Cannabis, nouvel aliment cannabidiol : voici la limite provisoire pour une consommation sûre

Cannabis, nouvel aliment cannabidiol : voici la limite provisoire pour une consommation sûre

La Commission européenne estime que le cannabidiol (CBD) peut être classé comme un « nouvel aliment » à condition qu’il remplisse les conditions énoncées dans la législation européenne sur les nouveaux aliments.. L’EFSA – l’Autorité européenne de sécurité des aliments – a donc établi « un niveau d’apport provisoire sûr pour les adultes de CBD en tant que nouvel aliment », soulignant « des lacunes persistantes dans les données » disponibles.
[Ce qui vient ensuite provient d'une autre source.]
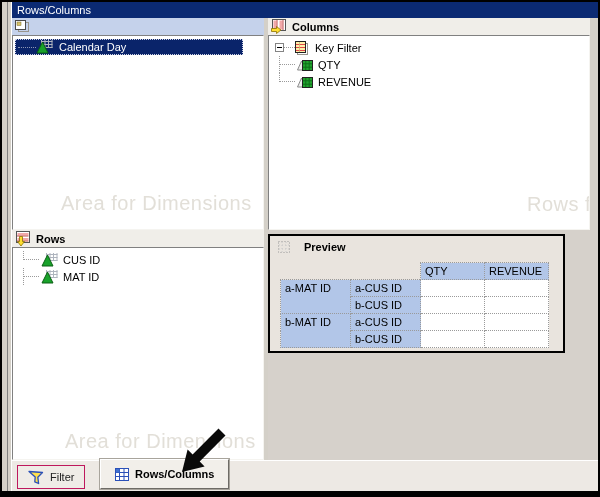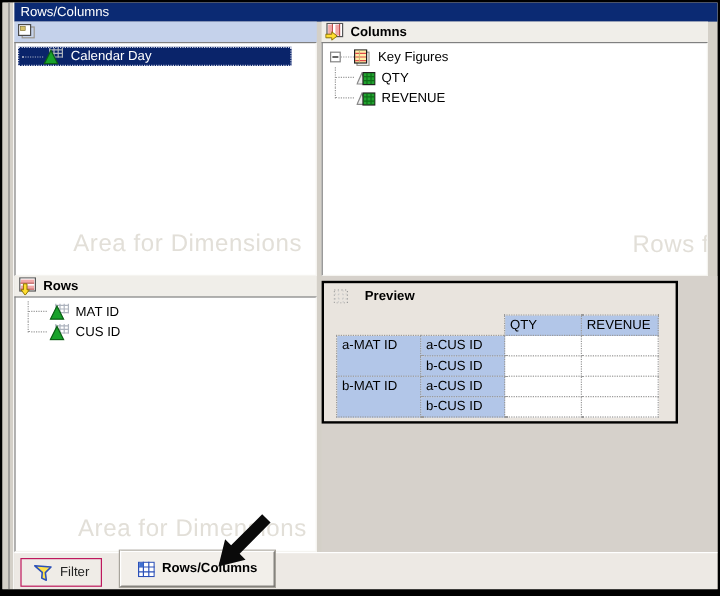--- a/index.html
+++ b/index.html
@@ -146,7 +146,7 @@
               <path stroke="#C8B878" stroke-width="0.8" d="M4.5 1v10"></path>
             </svg>
           </span>
-          <span class="lbl">Key Figures</span>
+          <span class="lbl">Key Filter</span>
         </div>
         <div class="tree-row">
           <span class="elbow"></span>

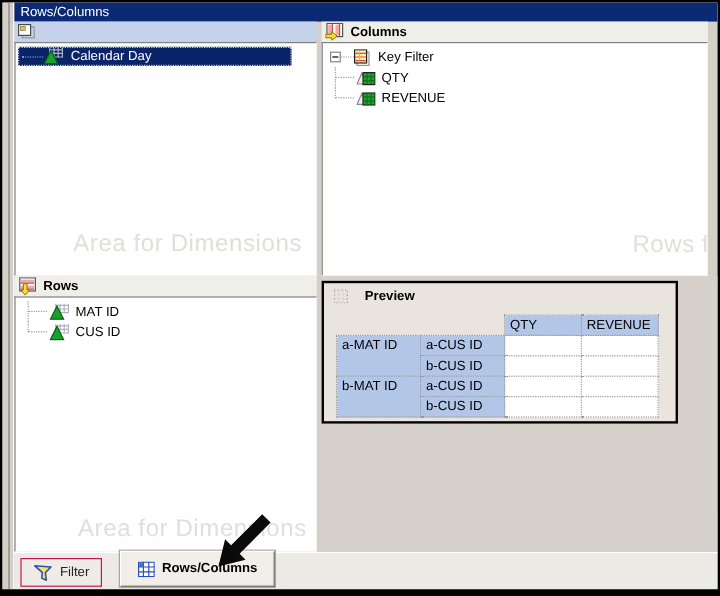--- a/index.html
+++ b/index.html
@@ -191,7 +191,7 @@
     <div class="panel-body">
       <div class="tree">
         <div class="tree-row">
-          <span class="elbow"></span>
+          <span class="elbow last"></span>
           <span class="icon">
             <svg width="17" height="14" viewBox="0 0 17 14">
               <g stroke="#AEB4BE" stroke-width="1">
@@ -201,10 +201,10 @@
               <polygon points="1,13 6.5,2 12,13" fill="#19A22B" stroke="#0B5F14"></polygon>
             </svg>
           </span>
-          <span class="lbl">MAT ID</span>
-        </div>
-        <div class="tree-row">
-          <span class="elbow last"></span>
+          <span class="lbl">CUS ID</span>
+        </div>
+        <div class="tree-row">
+          <span class="elbow"></span>
           <span class="icon">
             <svg width="17" height="14" viewBox="0 0 17 14">
               <g stroke="#AEB4BE" stroke-width="1">
@@ -214,7 +214,7 @@
               <polygon points="1,13 6.5,2 12,13" fill="#19A22B" stroke="#0B5F14"></polygon>
             </svg>
           </span>
-          <span class="lbl">CUS ID</span>
+          <span class="lbl">MAT ID</span>
         </div>
       </div>
       <div class="watermark" style="left:52px; bottom:6px;">Area for Dimensions</div>

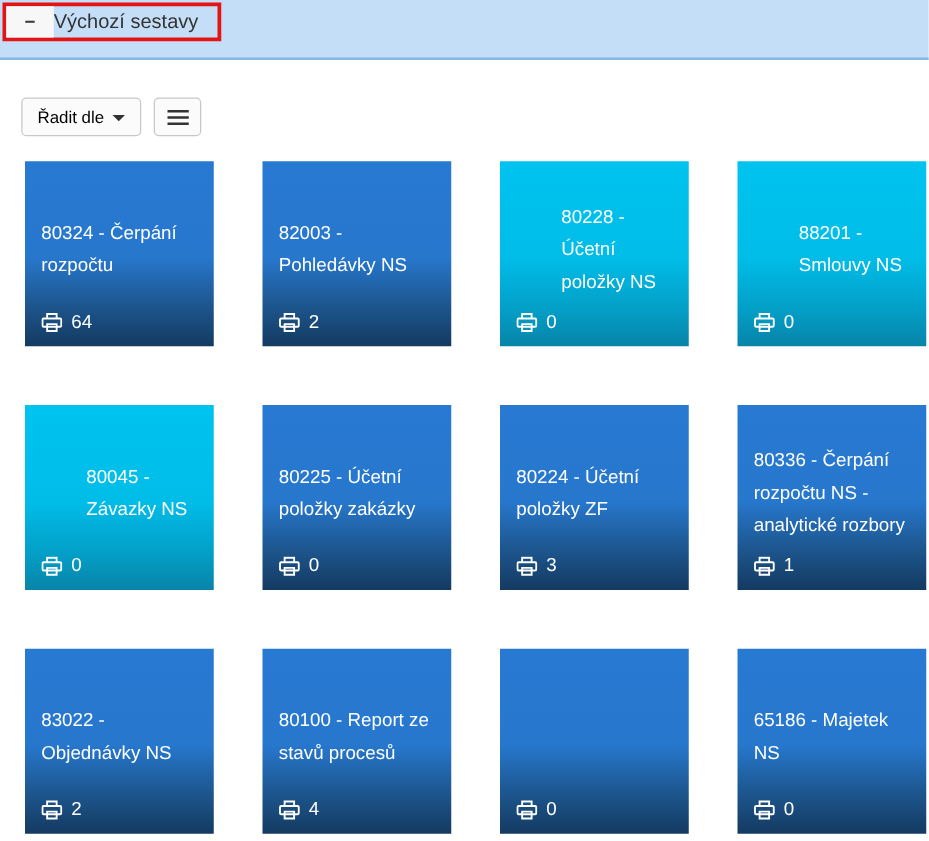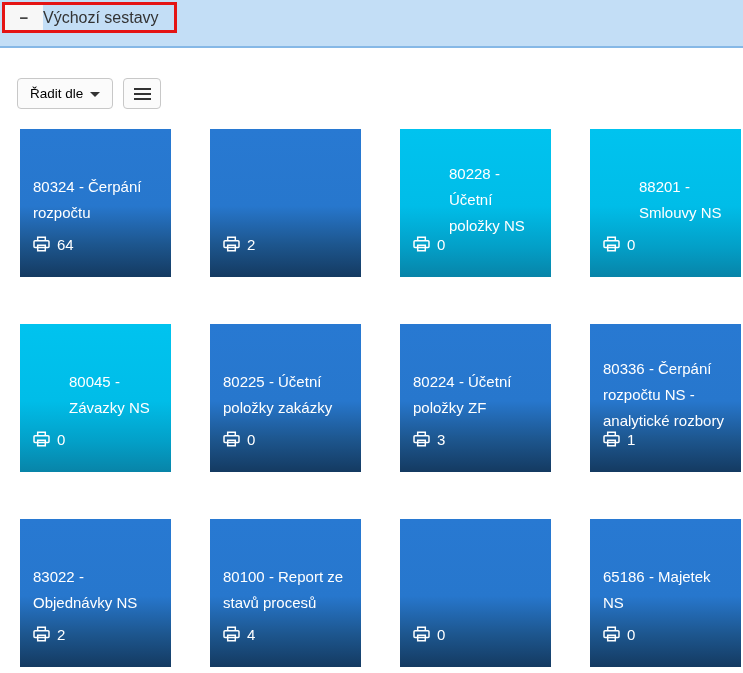--- a/index.html
+++ b/index.html
@@ -122,6 +122,7 @@
     </div>
   </div>
     <div class="tile blue">
+    <div class="tile-title">82003 - Pohledávky NS</div>
     <div class="tile-count">
       <span class="printer-icon">
         <svg width="17" height="16" viewBox="0 0 17 16" fill="none" stroke="#ffffff" stroke-width="1.5">

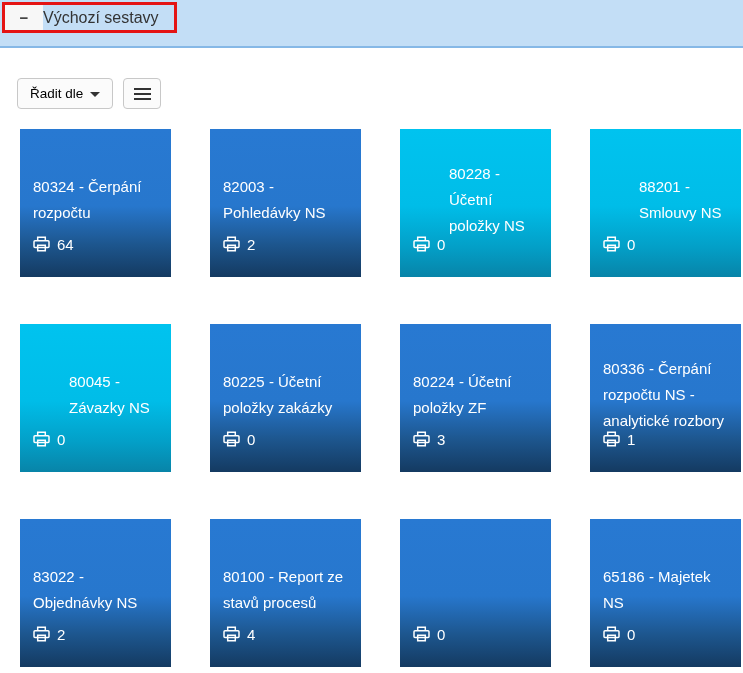--- a/index.html
+++ b/index.html
@@ -77,8 +77,8 @@
     font-size: 15px; line-height: 26px;
   }
   .tile-count {
-    position: absolute; left: 13px; bottom: 24px;
-    display: flex; align-items: flex-start; gap: 7px;
+    position: absolute; left: 13px; bottom: 11px;
+    display: flex; align-items: center; gap: 7px;
     font-size: 15px;
   }
   .printer-icon { display: inline-flex; }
Limite provisoire pour une consommation sûre

Dans une déclaration actualisée, le groupe d’experts NDA (Nutrition, Novel Foods and Food Allergens) de l’EFSA a fixé pour le cannabidiol « un niveau d’apport sûr provisoire de 0,0275 milligrammes par kilogramme de poids corporel par jour : environ 2 mg par jour pour un adulte de 70 kg », a communiqué l’autorité, expliquant que « lorsque les preuves disponibles sont incomplètes, les scientifiques de l’EFSA peuvent établir des niveaux d’apport sûrs provisoires ». Le niveau fixé « comprend un facteur de sécurité supplémentaire – ou facteur d’incertitude – pour protéger la santé malgré les marges d’incertitude des données disponibles », précise l’autorité. Les experts de l’EFSA « réexamineront le niveau de sécurité provisoire lorsque les données toxicologiques et/ou humaines demandées seront fournies soit par les demandeurs, soit par le biais de recherches publiées ».

« Le niveau de sécurité provisoire – précise l’EFSA – s’applique exclusivement aux formulations de compléments alimentaires contenant du CBD d’une pureté d’au moins 98%, exemptes de nanoparticules, et pour lesquelles le processus de production est considéré comme sûr et pour lesquels la génotoxicité est exclue ». En outre, « pour les personnes de moins de 25 ans, les femmes enceintes ou allaitantes et celles qui suivent un traitement médicamenteux, les scientifiques de l’EFSA ont conclu que la sécurité du CBD ne peut être établie.« , souligne l’autorité.

L’EFSA réitère les lacunes en matière de données soulignées dans une précédente déclaration du 7 juin 2022, notamment concernant les effets possibles du CBD sur le foie et les systèmes endocrinien, nerveux et reproducteur.

« Il appartiendra aux candidats de combler les lacunes des données », indique l’autorité européenne. Pour les aider à fournir les informations manquantes, l’EFSA a organisé une session d’information en juin 2022 et prévoit un webinaire de suivi en avril.

L’autorité réalisera une analyse de risque pour chaque demande d’évaluation du CBD en tant que nouvel aliment sur la base des données mises à disposition par chaque demandeur.

Ce que disent les pharmacologues

La mise à jour publiée par l’EFSA qui fixe des seuils de sécurité provisoires pour le cannabidiol en tant que nouvel aliment « contribue à renforcer le cadre de référence scientifique et réglementaire, à promouvoir des normes élevées de sécurité, de transparence et de protection de la santé publique, conformément aux besoins d’innovation responsable et d’information correcte des consommateurs ». Marco Pistis, membre du conseil d’administration de la Société italienne de pharmacologie (Sif) et professeur à l’Université de Cagliari, l’a déclaré à Adnkronos Salute.

« Le CBD est désormais un ingrédient de nombreux produits de consommation disponibles gratuitement sur le marché européen, une circonstance qui rend encore plus centrale une évaluation indépendante et approfondie de son profil de sécurité », explique Pistis, précisant que « cette mise à jour concerne l’utilisation du CBD en tant que nouvel aliment et non le CBD utilisé comme médicament, dont la valeur thérapeutique est documentée et reconnue, en particulier dans le traitement de certaines épilepsies rares et résistantes aux médicaments ».

Pour les pharmacologues du Sif, la « Mise à jour de la déclaration sur la sécurité du cannabidiol en tant que nouvel aliment » de l’EFSA représente « une étape importante dans le processus d’évaluation scientifique du cannabidiol dans le secteur alimentaire. Le document réitère l’importance d’une approche méthodologiquement rigoureuse et fondée sur des preuves, soulignant clairement à la fois les progrès réalisés et les domaines dans lesquels des données supplémentaires sont nécessaires, notamment en ce qui concerne les effets à long terme, le profil hépatique et les éventuelles interactions pharmacologiques ».